Your instructions: Starting at the line that holds "row order: Date descending -> LOW descending" and stopping at the line that holds "row 2014-03-27: none", restate the records below word for word, with both of those lines included.

Edit difference data
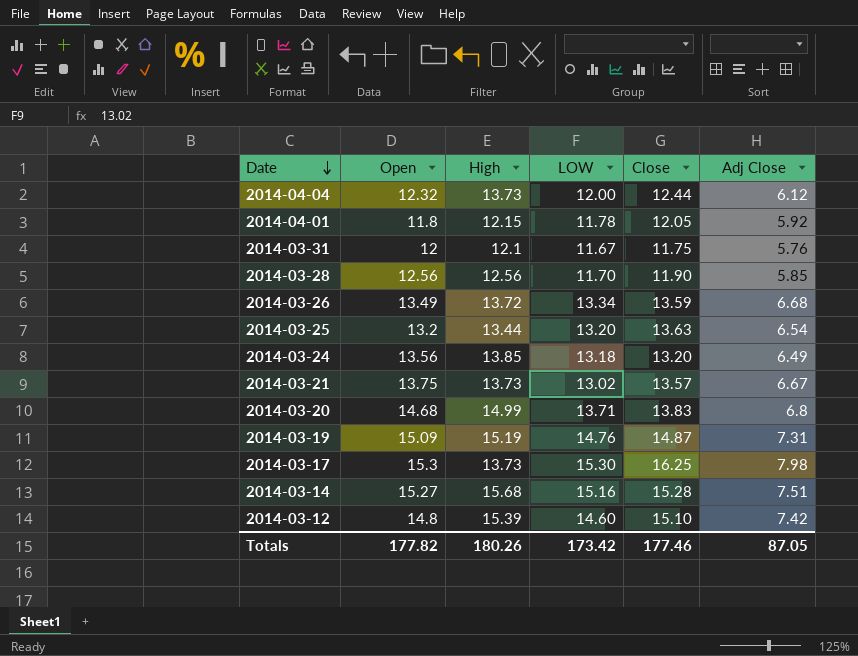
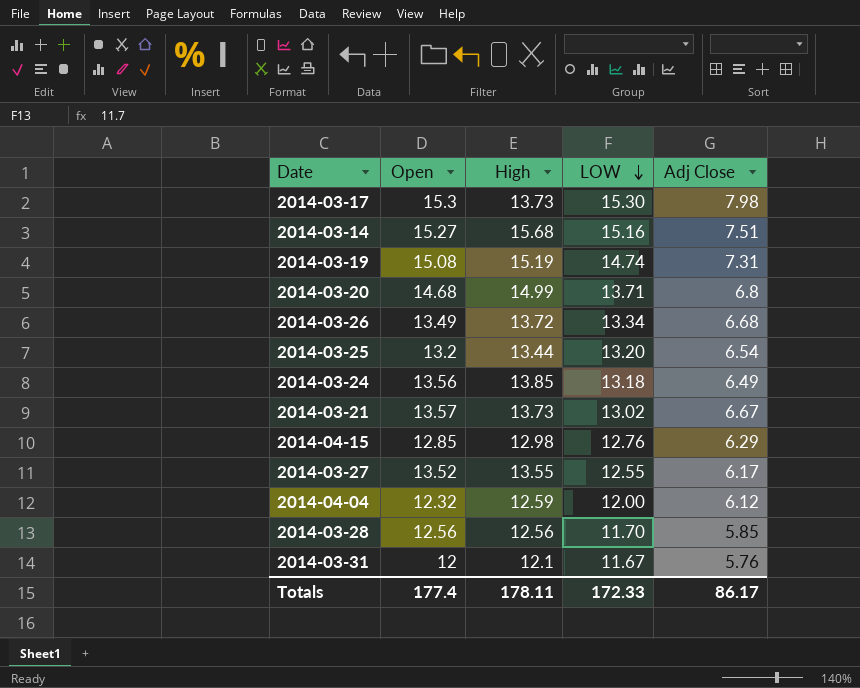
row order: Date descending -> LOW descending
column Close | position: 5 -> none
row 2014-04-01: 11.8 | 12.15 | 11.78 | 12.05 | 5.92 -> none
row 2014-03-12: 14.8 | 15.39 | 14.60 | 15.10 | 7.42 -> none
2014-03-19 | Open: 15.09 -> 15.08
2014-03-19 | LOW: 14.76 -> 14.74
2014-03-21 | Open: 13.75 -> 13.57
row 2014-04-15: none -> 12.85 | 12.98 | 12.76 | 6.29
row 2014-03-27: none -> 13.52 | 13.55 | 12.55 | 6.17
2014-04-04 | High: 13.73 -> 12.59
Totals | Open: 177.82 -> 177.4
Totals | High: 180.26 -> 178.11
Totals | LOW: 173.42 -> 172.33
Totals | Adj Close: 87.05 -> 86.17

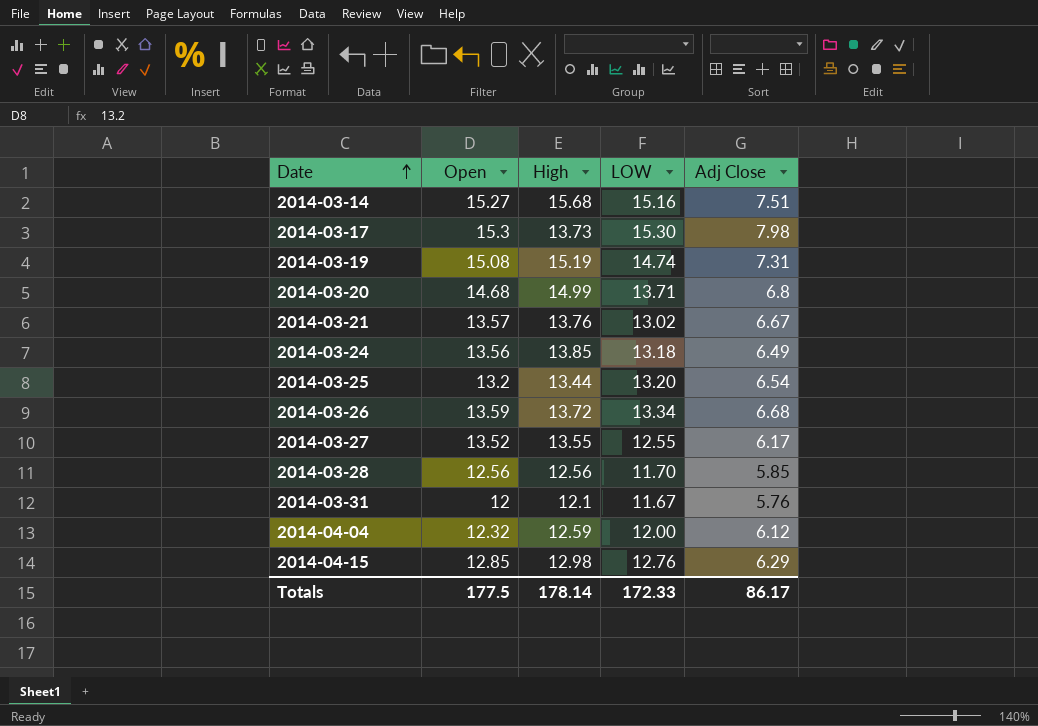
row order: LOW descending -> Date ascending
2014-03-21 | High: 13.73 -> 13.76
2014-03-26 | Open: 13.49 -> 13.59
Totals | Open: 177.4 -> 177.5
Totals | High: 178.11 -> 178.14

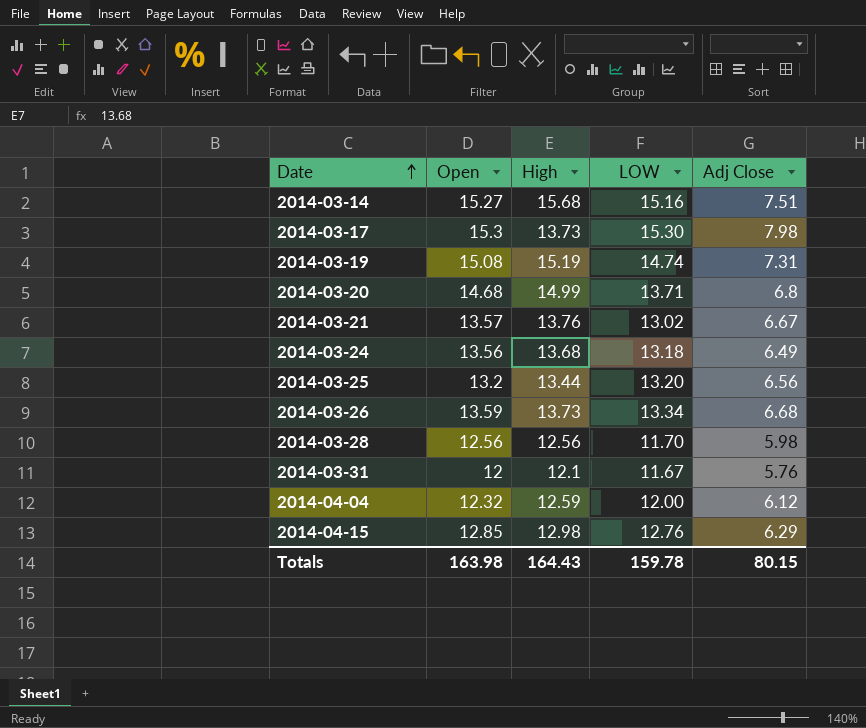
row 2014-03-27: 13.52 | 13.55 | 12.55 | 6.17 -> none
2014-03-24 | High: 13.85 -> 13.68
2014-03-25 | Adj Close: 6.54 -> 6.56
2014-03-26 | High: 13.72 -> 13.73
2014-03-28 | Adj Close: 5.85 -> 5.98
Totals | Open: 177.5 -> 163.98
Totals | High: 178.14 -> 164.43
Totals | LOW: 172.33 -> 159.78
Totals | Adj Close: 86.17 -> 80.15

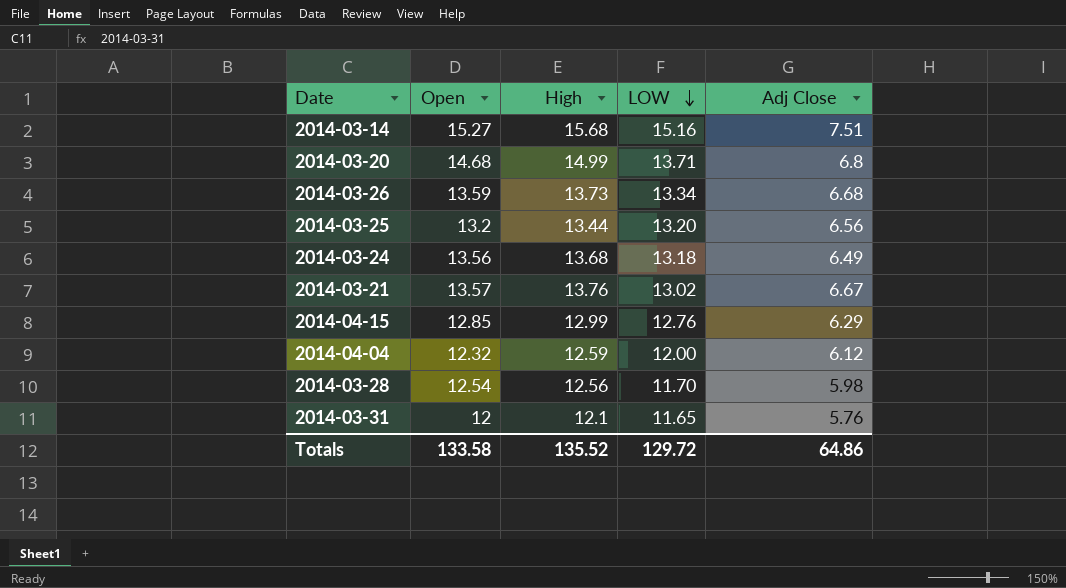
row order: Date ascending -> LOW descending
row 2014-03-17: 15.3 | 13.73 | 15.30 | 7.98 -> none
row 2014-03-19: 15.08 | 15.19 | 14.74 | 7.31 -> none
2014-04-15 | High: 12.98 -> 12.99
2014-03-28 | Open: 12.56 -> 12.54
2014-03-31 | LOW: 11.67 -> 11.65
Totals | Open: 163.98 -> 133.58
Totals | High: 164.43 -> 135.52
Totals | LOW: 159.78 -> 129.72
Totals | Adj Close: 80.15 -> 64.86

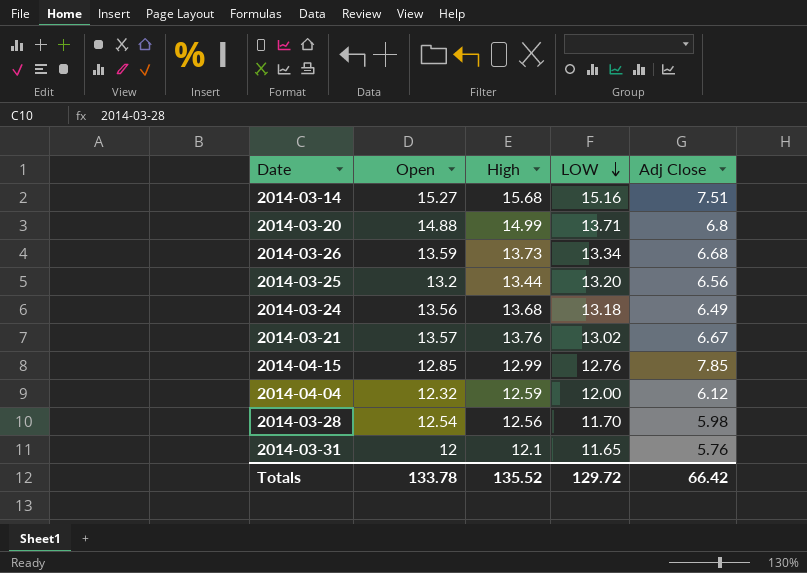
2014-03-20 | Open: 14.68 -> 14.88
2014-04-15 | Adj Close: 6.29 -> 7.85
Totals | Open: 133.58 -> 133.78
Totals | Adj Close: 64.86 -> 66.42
---
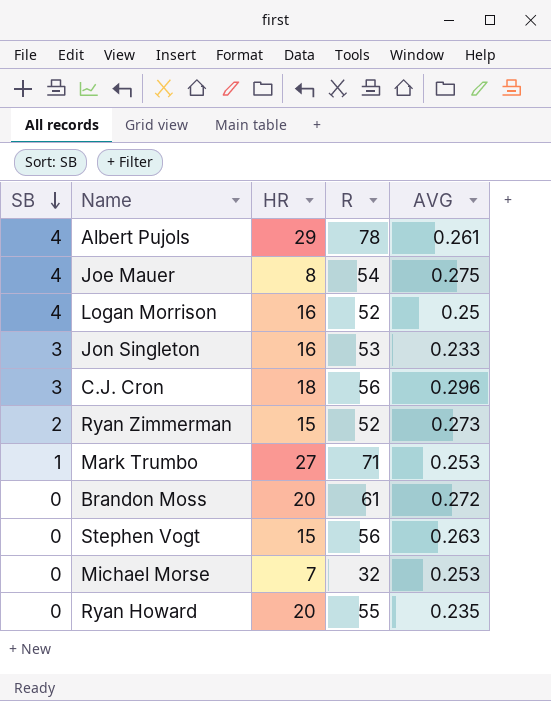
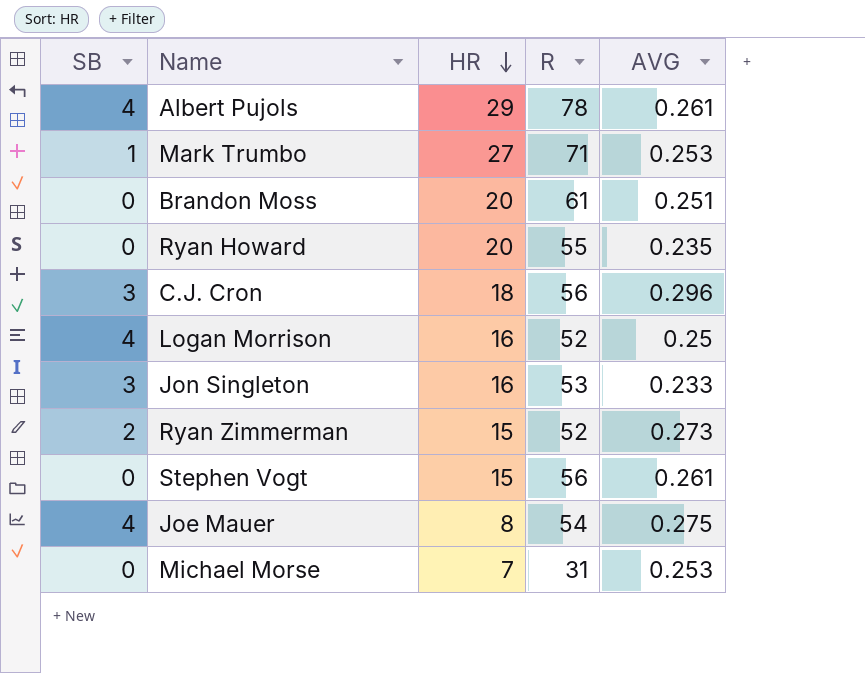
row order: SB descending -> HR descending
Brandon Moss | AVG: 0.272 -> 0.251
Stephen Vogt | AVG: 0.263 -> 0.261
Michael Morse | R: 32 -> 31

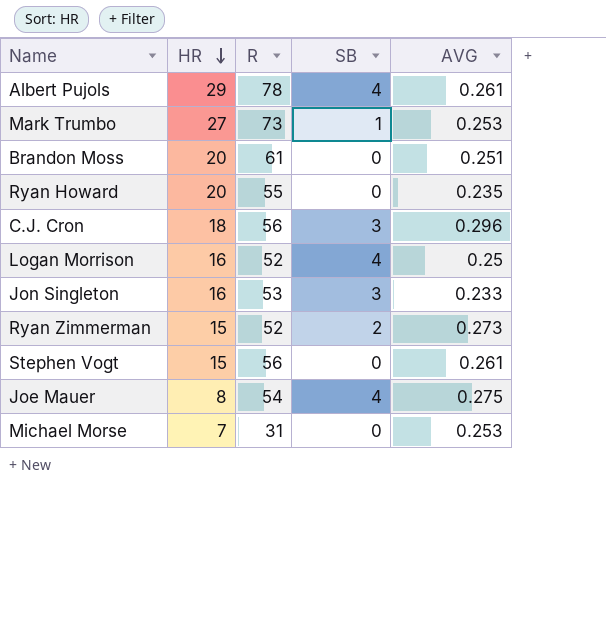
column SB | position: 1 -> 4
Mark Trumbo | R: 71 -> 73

Solved exercise:
row order: Date descending -> LOW descending
column Close | position: 5 -> none
row 2014-04-01: 11.8 | 12.15 | 11.78 | 12.05 | 5.92 -> none
row 2014-03-12: 14.8 | 15.39 | 14.60 | 15.10 | 7.42 -> none
2014-03-19 | Open: 15.09 -> 15.08
2014-03-19 | LOW: 14.76 -> 14.74
2014-03-21 | Open: 13.75 -> 13.57
row 2014-04-15: none -> 12.85 | 12.98 | 12.76 | 6.29
row 2014-03-27: none -> 13.52 | 13.55 | 12.55 | 6.17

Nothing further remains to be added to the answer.